What happens in a court case when this occurs? Does the receiving party get to review and use the redacted information (assuming it’s not gagged by other means) or do they have to immediately report the error and clean room it?
Edit: after reading up on this it looks like attorneys have strict ethical standards to not use the information (for what little that may be worth), but the Associated Press was a third party who unredacted public court documents in a separate Facebook case.
irishcoffee
My guess would be that if the benefitting legal party didn't need to declare they also benefitted from this (because they legally can't be caught, etc.) they wouldn't.
I know and am friends with a lot of lawyers. They're pretty ruthless when it comes to this kind of thing.
Legally, I would think both parties get copies of everything.

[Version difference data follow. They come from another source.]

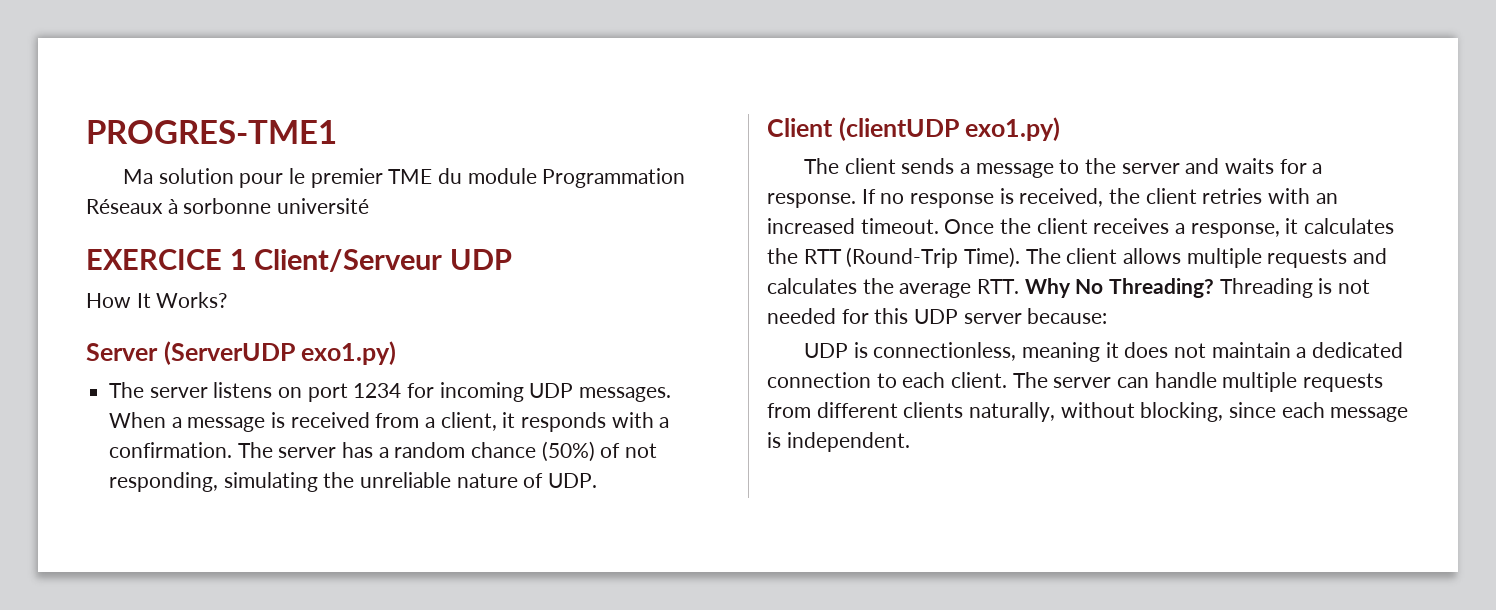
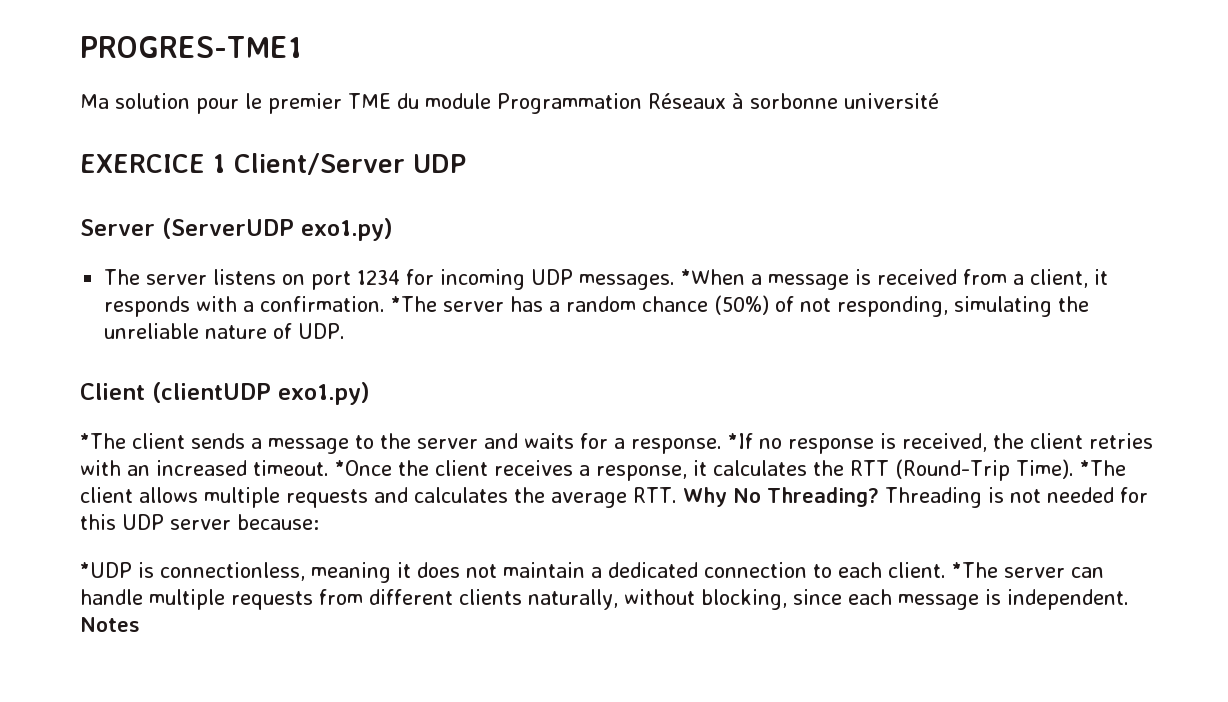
- EXERCICE 1 Client/Serveur UDP
- How It Works?
+ EXERCICE 1 Client/Server UDP
- When a message is received from a client, it responds with a confirmation.
+ *When a message is received from a client, it responds with a confirmation.
- The server has a random chance (50%) of not responding, simulating the unreliable nature of UDP.
+ *The server has a random chance (50%) of not responding, simulating the unreliable nature of UDP.
- The client sends a message to the server and waits for a response.
+ *The client sends a message to the server and waits for a response.
- If no response is received, the client retries with an increased timeout.
+ *If no response is received, the client retries with an increased timeout.
- Once the client receives a response, it calculates the RTT (Round-Trip Time).
+ *Once the client receives a response, it calculates the RTT (Round-Trip Time).
- The client allows multiple requests and calculates the average RTT. Why No Threading?
+ *The client allows multiple requests and calculates the average RTT. Why No Threading?
- UDP is connectionless, meaning it does not maintain a dedicated connection to each client.
+ *UDP is connectionless, meaning it does not maintain a dedicated connection to each client.
- The server can handle multiple requests from different clients naturally, without blocking, since each message is independent.
+ *The server can handle multiple requests from different clients naturally, without blocking, since each message is independent.
+ Notes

I don't know if that was the case here.
JumpCrisscross
"There are major differences between the Trump 1.0 and 2.0 administrations. In the Trump 1.0 administration, many of the most important officials were very competent men. One example would be then-Attorney General William Barr. Barr is contemptible, yes, but smart AF. When Barr’s DOJ released a redacted version of the Mueller Report, they printed the whole thing, made their redactions with actual ink, and then re-scanned every page to generate a new PDF with absolutely no digital trace of the original PDF file. There are ways to properly redact a PDF digitally, but going analog is foolproof."
https://daringfireball.net/linked/2025/12/23/trump-doj-pdf-r...
netsharc
It's like Russian spies being caught in the Netherlands with taxi receipts showing they took a taxi from their Moscow HQ to the airport: corrupt organizations attract/can only hire incompetent people...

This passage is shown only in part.